El Asesino de la Baraja (MRJ)
Es uno de los episodios más oscuros y mediáticos de la crónica negra en España. Fue un suceso que mantuvo en vilo a todo un país durante los primeros meses de 2003, no solo por la brutalidad de los ataques, sino por la extraña "firma" que el criminal dejaba en sus escenas.
El caso se define por una serie de asesinatos aparentemente aleatorios que comenzaron a ocurrir en la Comunidad de Madrid. Lo que lo hizo único y aterrador fue la aparición de naipes de la baraja española junto a los cuerpos.
Al principio, la policía pensó que era un juego macabro o un mensaje cifrado, pero más tarde se descubrió que el asesino simplemente decidió dejar las cartas como una seña de identidad después de que la prensa mencionó que en el primer crimen apareció un as de copas por casualidad.
Ubicación: Principalmente en la Comunidad de Madrid (distrito de Chamberí, Tres Cantos, Alcalá de Henares y Arganda del Rey).
Tiempo cronológico: Los crímenes ocurrieron en un periodo muy corto, entre enero y marzo de 2003. Esta rapidez generó un clima de psicosis colectiva, ya que parecía que el asesino podía actuar en cualquier momento y lugar.
Lugares de los hechos
El balance total fue de 6 personas fallecidas y 3 heridas.
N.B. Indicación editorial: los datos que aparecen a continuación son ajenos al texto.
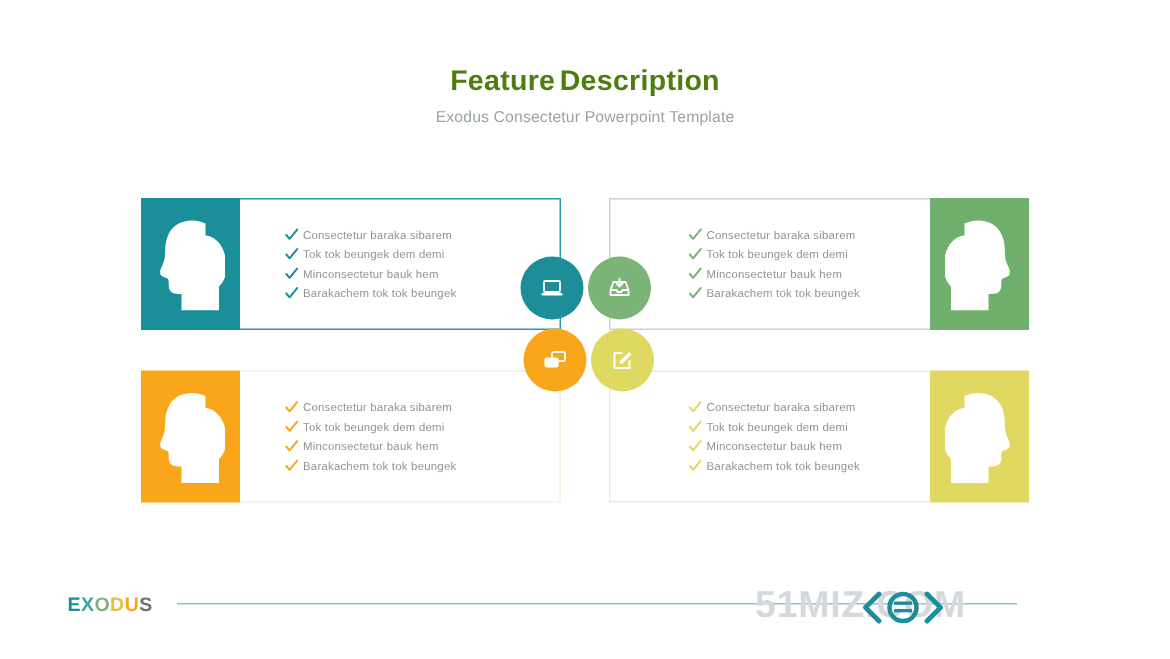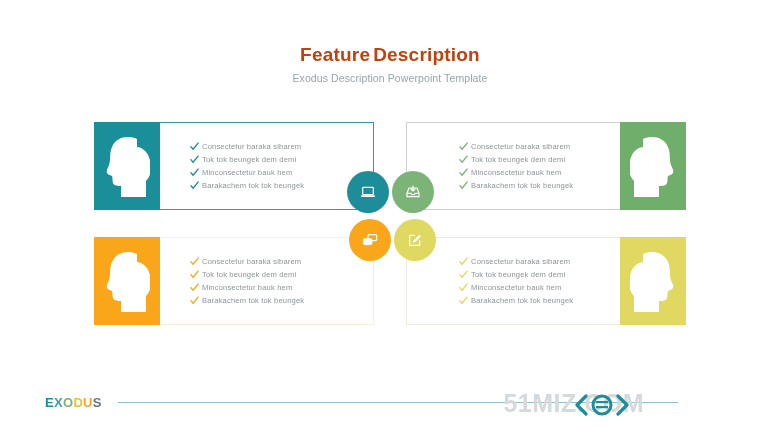--- a/index.html
+++ b/index.html
@@ -21,38 +21,38 @@
     position: absolute;
     top: 44px;
     left: 0;
     width: 780px;
     text-align: center;
   }
   .title {
     font-size: 19px;
     font-weight: bold;
     letter-spacing: 0.2px;
-    color: #c2410c;
+    color: #4d7c0f;
     margin: 0;
     line-height: 22px;
   }
   .title .word2 { margin-left: 3px; }
   .subtitle {
     font-size: 10.5px;
     color: #9aa3a6;
     margin: 5px 0 0 0;
     line-height: 14px;
     letter-spacing: 0.1px;
   }
 
   
   .grid {
     position: absolute;
     left: 94px;
-    top: 122px;
+    top: 132px;
     width: 592px;
     height: 203px;
   }
 
   .panel {
     position: absolute;
     width: 280px;
     height: 88px;
     box-sizing: border-box;
     display: flex;
@@ -193,21 +193,21 @@
     height: 22px;
   }
 </style>
 </head>
 <body>
 
 <div class="header">
   <h1 class="title">
     <span>Feature</span><span class="word2">Description</span>
   </h1>
-  <p class="subtitle">Exodus Description Powerpoint Template</p>
+  <p class="subtitle">Exodus Consectetur Powerpoint Template</p>
 </div>
 
 <div class="grid">
 
   <div class="panel tl">
     <div class="imgblock" style="background:#1a8e99;">
       <svg viewBox="0 0 46 62">
         <path fill="#ffffff" d="M33 4C24 0 12 2 8 12c-3 7-1 13-3 18-1 3-3 5-2 8 1 2 4 2 5 3 1 2 0 5 1 7 1 3 5 3 8 3l0 11 25 0 0-16c3-3 5-7 5-13 0-8-3-15-7-18-2-2-5-3-7-3z"></path>
       </svg>
     </div>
Lo más estremecedor fue la falta de un perfil común entre las víctimas; el asesino elegía a sus objetivos al azar:
Juan Francisco Ledesma: Portero de un edificio, asesinado frente a su hijo de dos años.
Juan Carlos Martín Estacio: Un joven empleado del aeropuerto, asesinado en una parada de autobús. Aquí apareció el As de Copas.
Mikel Jiménez y Juana Uclés: Asesinados en un bar de Alcalá de Henares. En este ataque hubo supervivientes heridos.
Gheorghe y Doina Magda: Una pareja de rumanos que paseaba por un descampado. Él murió y ella sobrevivió a pesar de los disparos.
Aishi y Eduardo: Una pareja que fue asaltada mientras caminaba. Eduardo falleció tras recibir un disparo.
La investigación fue sumamente complicada por dos razones:
Falta de móvil: No había robos ni venganzas personales. Eran ataques gratuitos.
Falta de pistas físicas: El asesino usaba una pistola Tokarev de 7,62 mm, un arma poco común en España, lo que indicaba que podría tener conocimientos militares o acceso al mercado negro internacional.
La policía interrogó a cientos de personas y vigiló casinos y tiendas de naipes, pensando que el asesino podría ser un ludópata. Sin embargo, no tenían un sospechoso claro hasta que el propio asesino se entregó.
El culpable resultó ser Alfredo Galán Sotillo, un exmilitar de 25 años que había servido en Bosnia. En julio de 2003, Galán se presentó en una comisaría de Puertollano (Ciudad Real), borracho, y confesó ser el asesino de la baraja.
Su perfil era el de un hombre introvertido, con un profundo desprecio por la vida humana y un deseo narcisista de ser recordado. Declaró que quería "probar qué se sentía al matar" y que eligió las cartas simplemente para dar de qué hablar a los medios.
Alfredo Galán Sotillo
Alfredo Galán fue condenado a 142 años de prisión, aunque por las leyes españolas del momento, el cumplimiento máximo efectivo es de 25 a 30 años.
Actualmente, Galán sigue en prisión, aunque se estima que podría quedar en libertad alrededor del año 2028. Durante su tiempo en la cárcel, se ha mantenido alejado de los focos, aunque su caso sigue siendo objeto de estudio en criminología y ha inspirado documentales recientes en plataformas de streaming que analizan su mente fría y calculadora.
El caso del Asesino de la Baraja marcó un antes y un después en la seguridad ciudadana de Madrid. Fue la personificación del miedo al "extraño": alguien que mata sin razón, sin odio previo y sin remordimiento. Nos enseñó que, a veces, la realidad supera a la ficción de las películas de terror, y que la motivación de un criminal puede ser tan trivial y vacía como el simple deseo de ser famoso.